(Directions for this task) When you reach the line below that has "font-style: italic ->", start returning lines exactly, and stop after the line that has "background: #f0abfc ->"; skip the pictures.

====== Task inputs ======

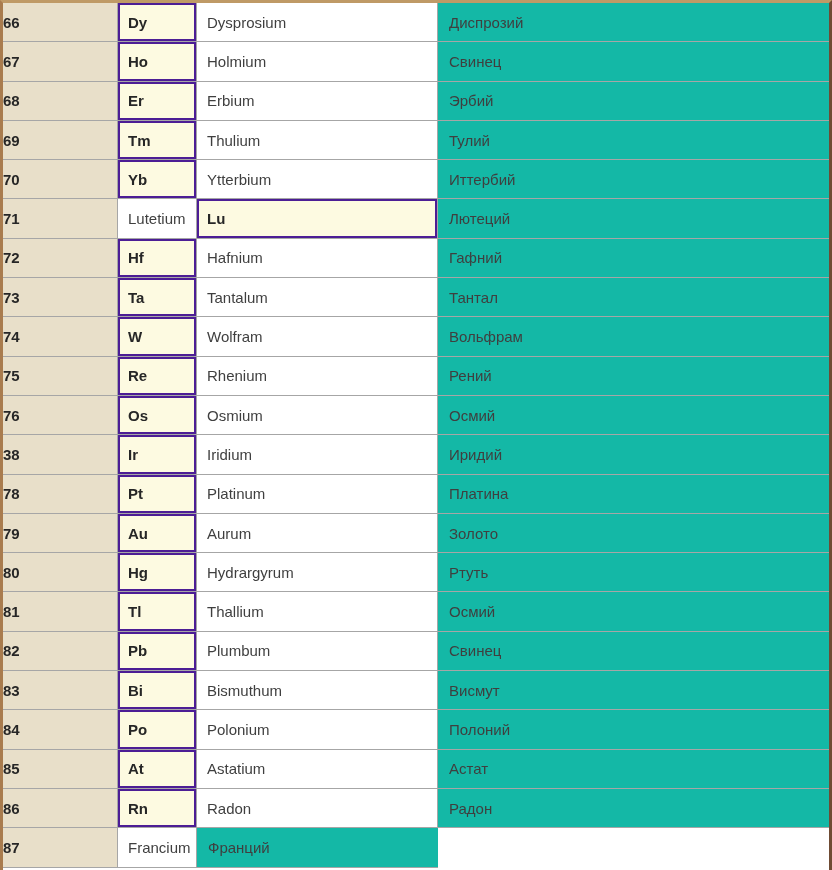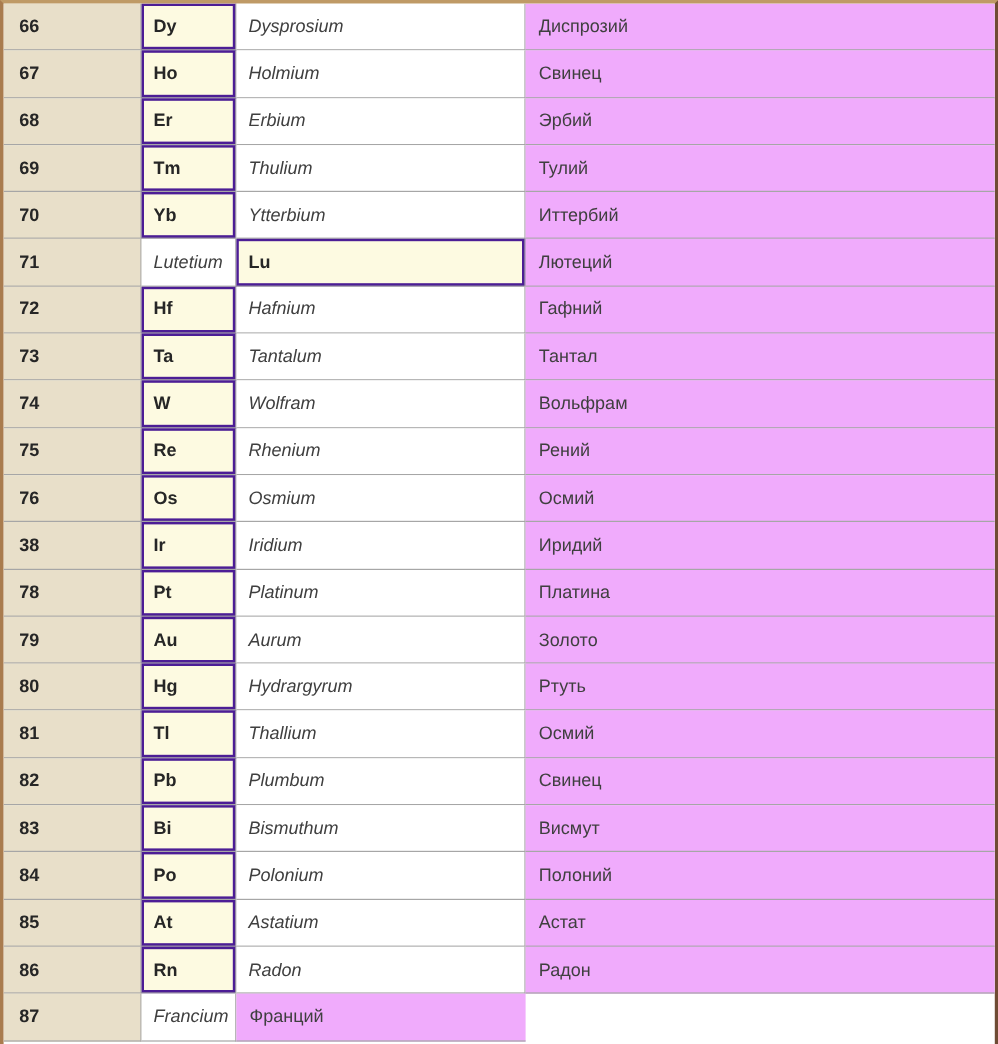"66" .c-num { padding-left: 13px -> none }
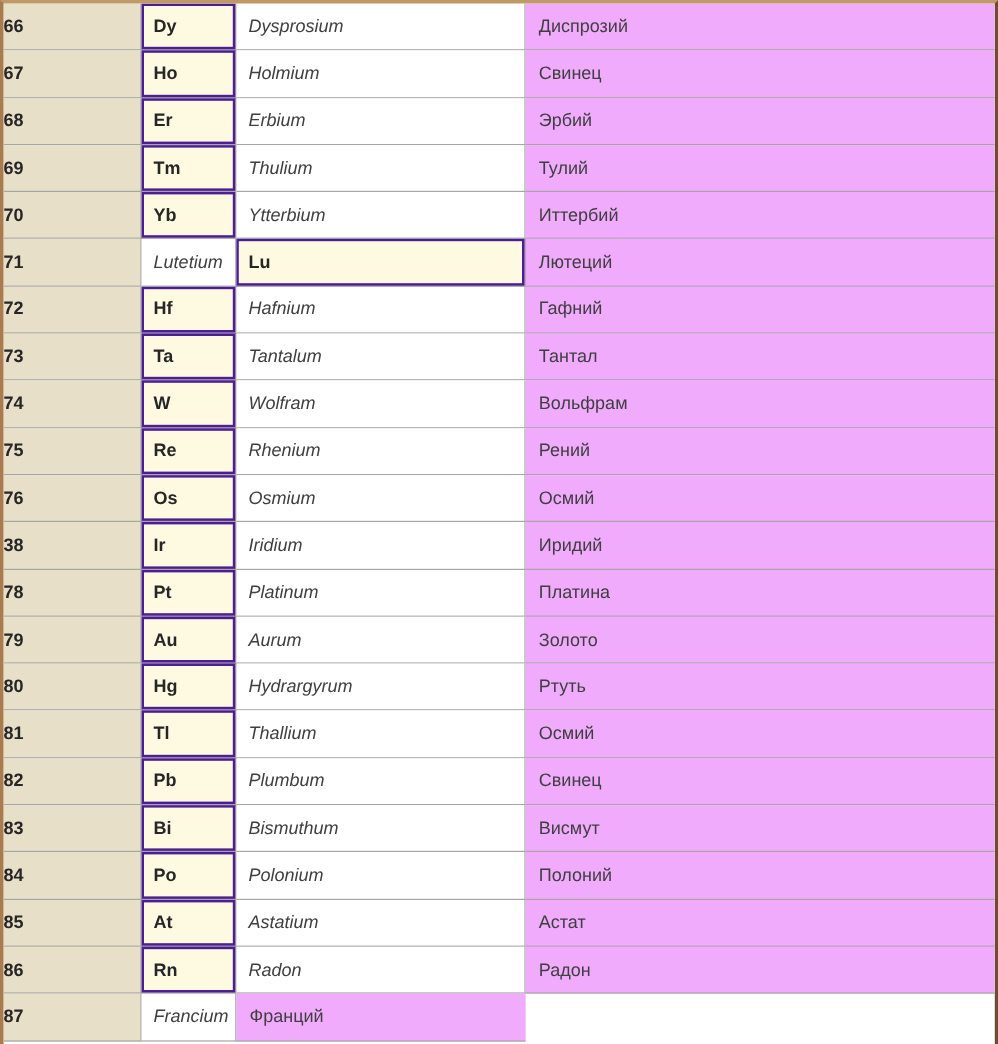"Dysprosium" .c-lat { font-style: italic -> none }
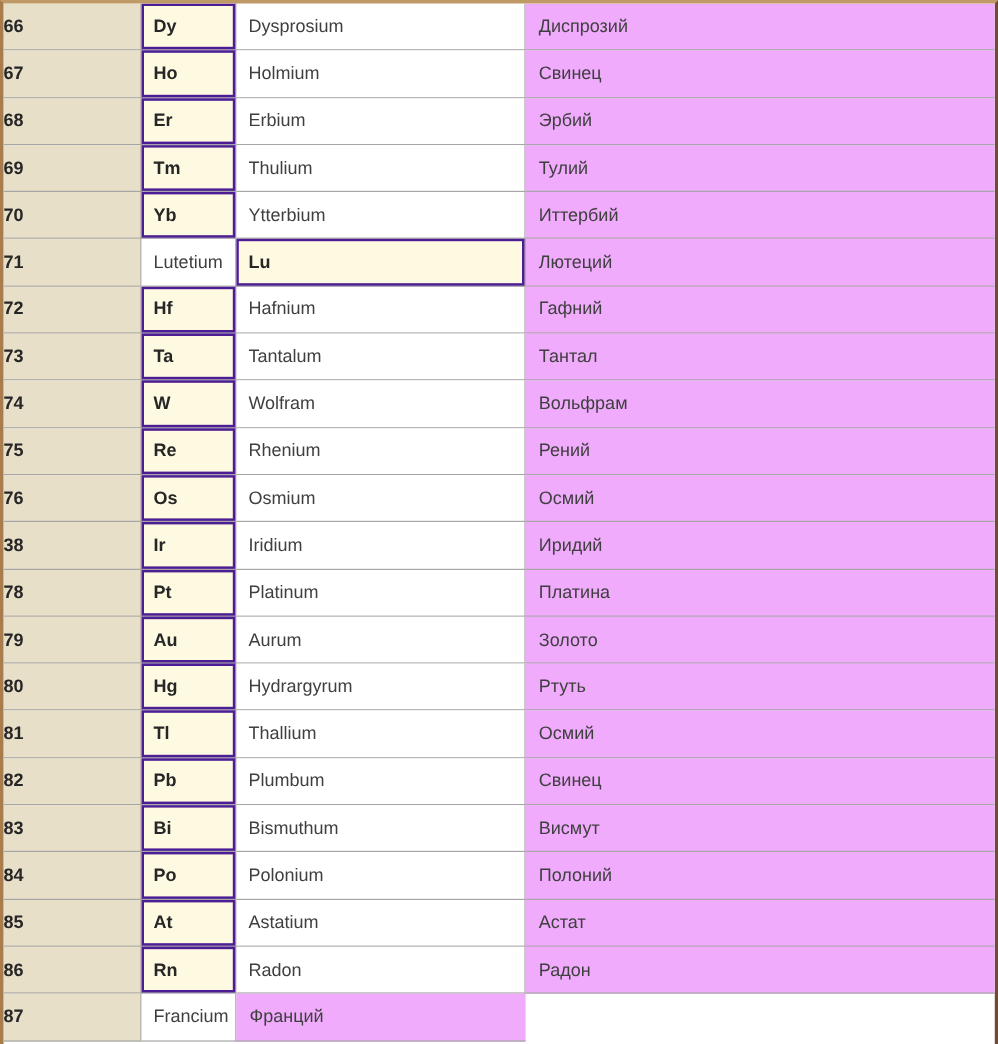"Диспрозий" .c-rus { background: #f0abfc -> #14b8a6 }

======
====== Task inputs ======

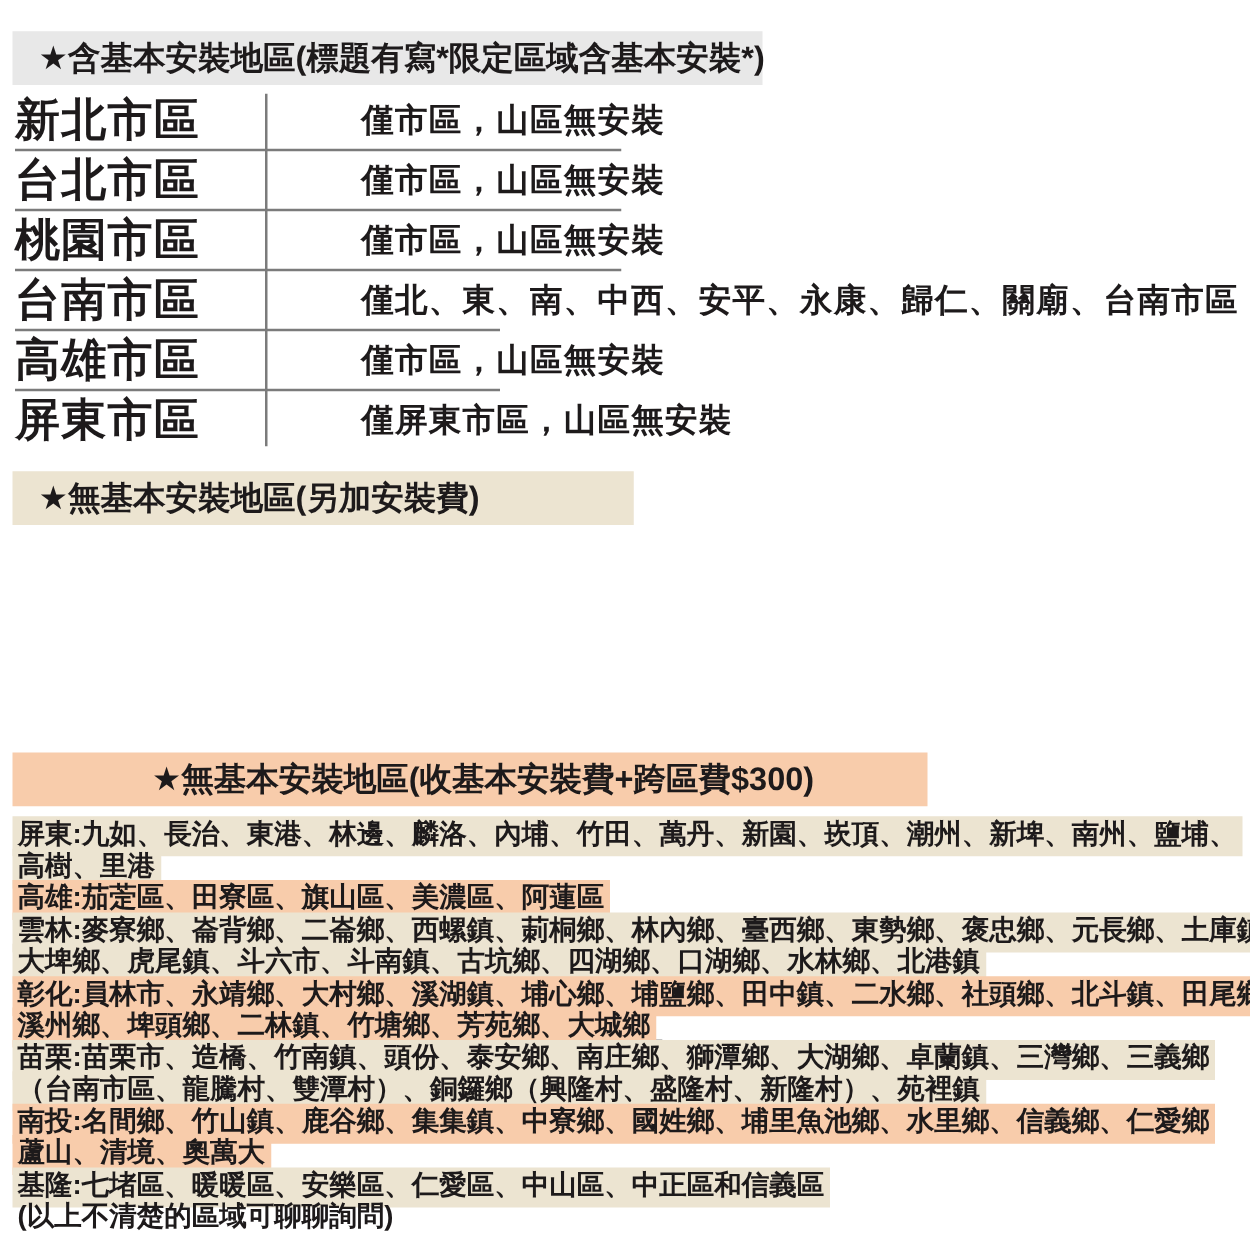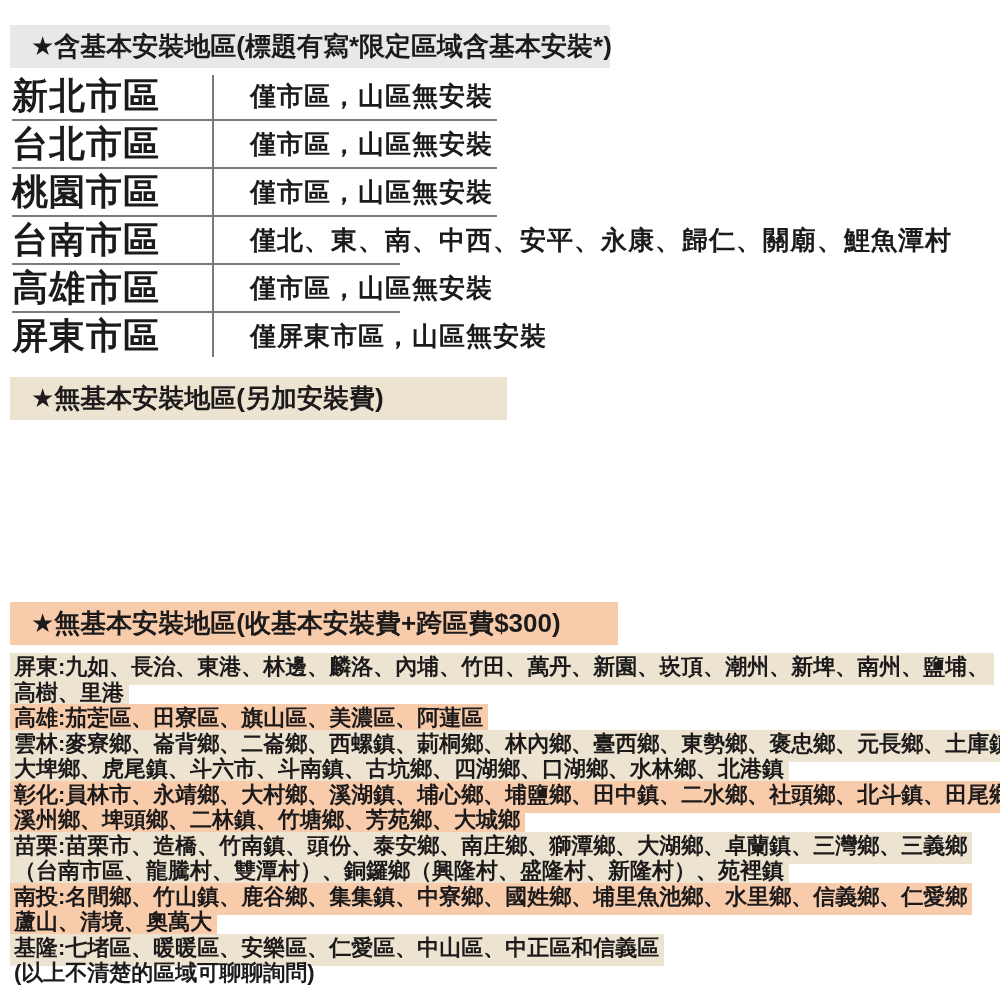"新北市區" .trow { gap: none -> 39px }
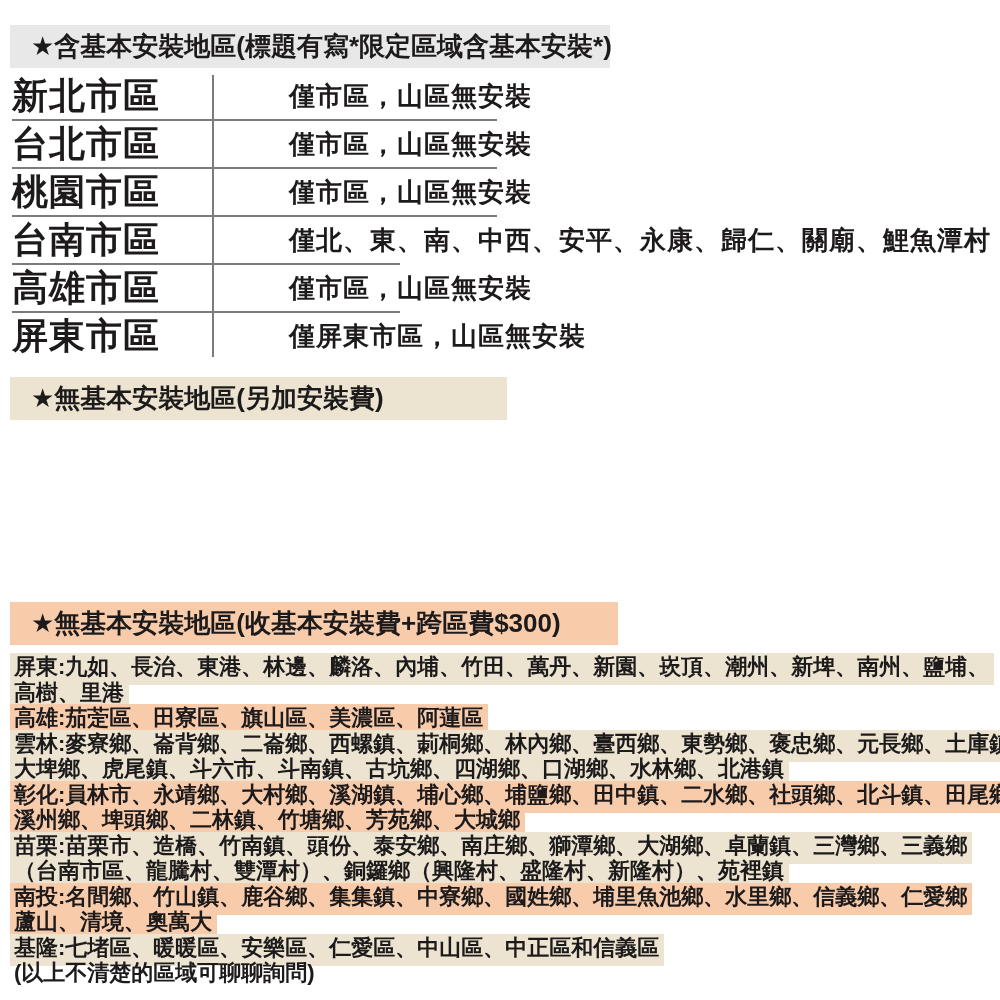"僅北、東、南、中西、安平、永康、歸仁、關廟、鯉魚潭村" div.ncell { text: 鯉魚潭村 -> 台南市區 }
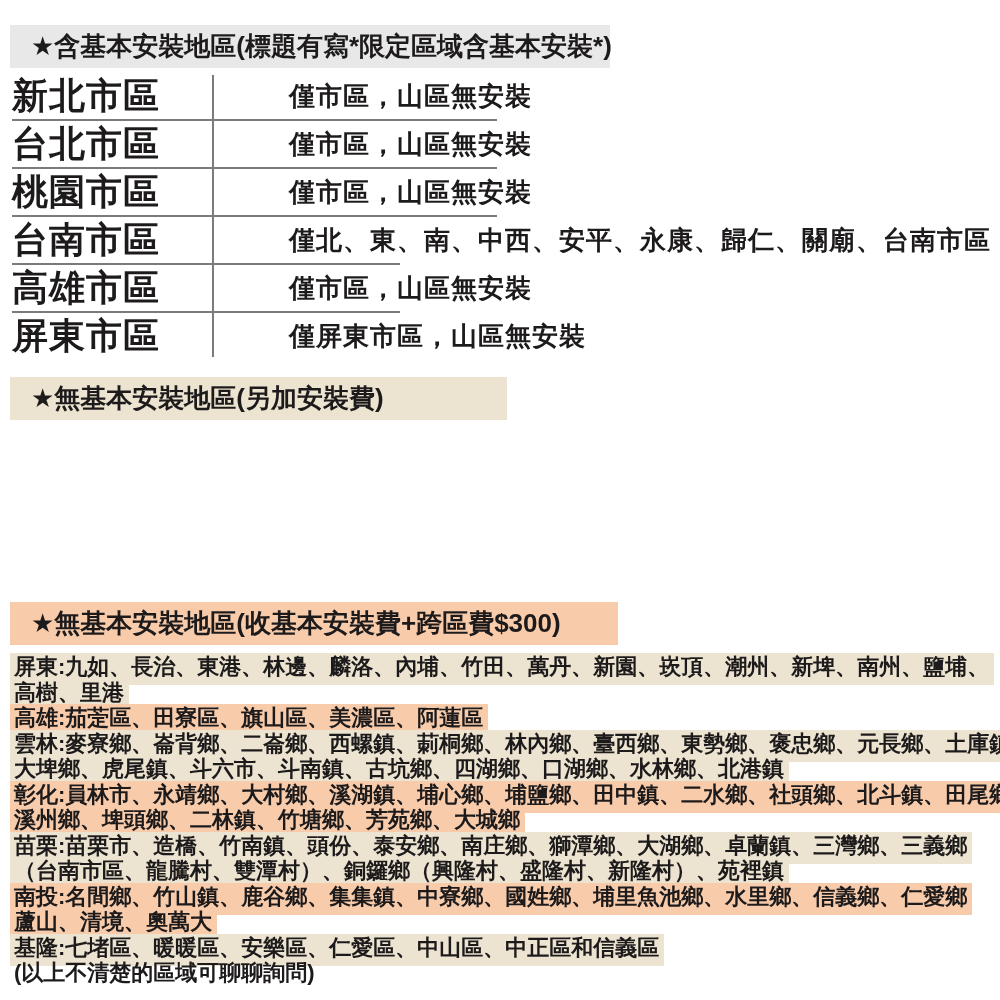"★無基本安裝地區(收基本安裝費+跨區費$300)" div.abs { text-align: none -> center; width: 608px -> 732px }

======
====== Task inputs ======

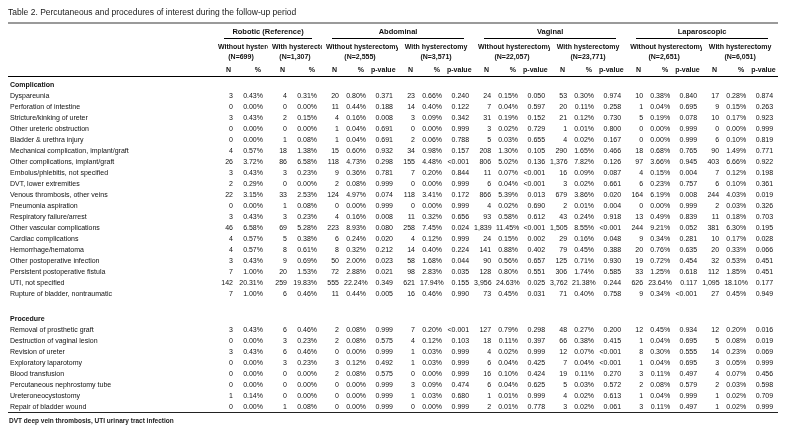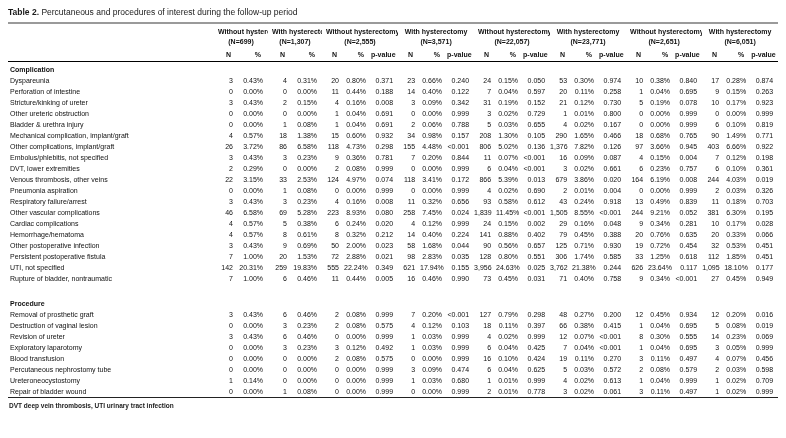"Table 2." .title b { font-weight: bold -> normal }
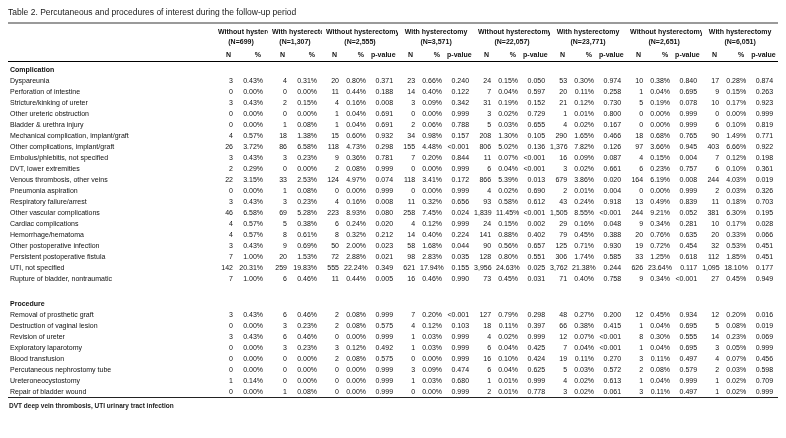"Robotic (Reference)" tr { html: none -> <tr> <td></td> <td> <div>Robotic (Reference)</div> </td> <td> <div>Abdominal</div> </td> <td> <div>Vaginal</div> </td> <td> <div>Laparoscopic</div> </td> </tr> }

======

(Expected answer)
"Dysprosium" .c-lat { font-style: italic -> none }
"Диспрозий" .c-rus { background: #f0abfc -> #14b8a6 }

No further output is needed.